• _GOAL OF THE EXERCISE_: Work through the lines below and count those holding "that"; reply with the number only.

----

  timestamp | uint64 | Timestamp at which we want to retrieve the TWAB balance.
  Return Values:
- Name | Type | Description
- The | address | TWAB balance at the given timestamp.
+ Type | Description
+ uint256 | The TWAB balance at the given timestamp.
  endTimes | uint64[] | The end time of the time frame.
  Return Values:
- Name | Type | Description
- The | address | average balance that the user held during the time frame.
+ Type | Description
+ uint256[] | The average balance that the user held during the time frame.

----

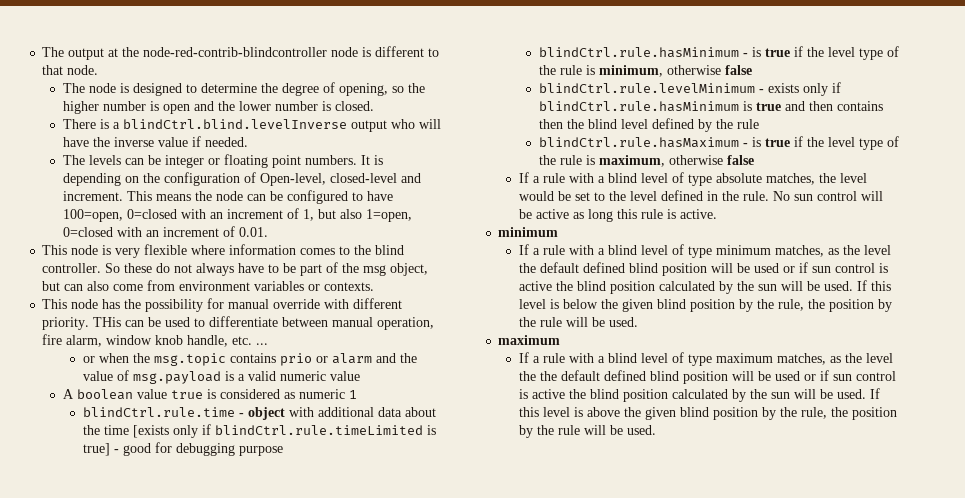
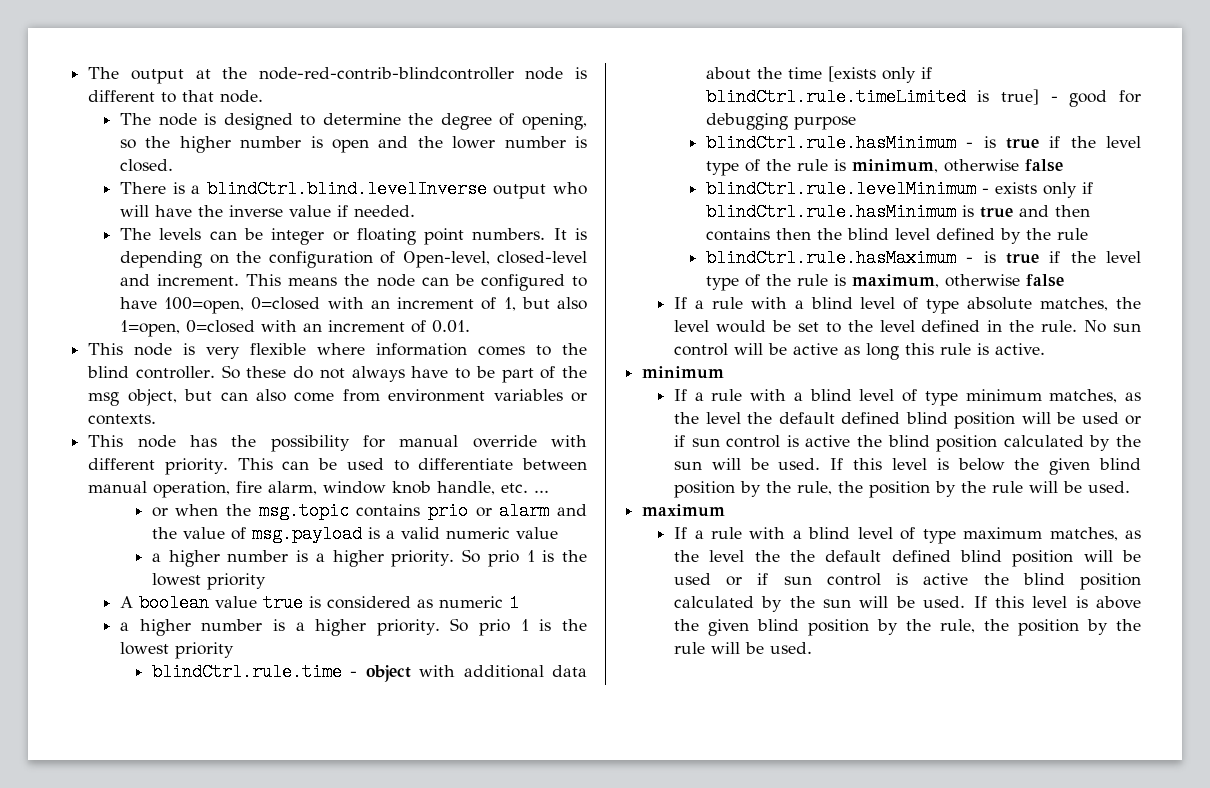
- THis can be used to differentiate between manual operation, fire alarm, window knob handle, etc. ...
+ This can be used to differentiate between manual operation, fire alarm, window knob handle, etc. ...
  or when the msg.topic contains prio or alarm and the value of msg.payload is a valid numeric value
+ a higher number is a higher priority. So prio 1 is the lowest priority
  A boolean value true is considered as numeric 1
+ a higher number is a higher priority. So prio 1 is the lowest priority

----

• _THE COMPLETED TASK_: 2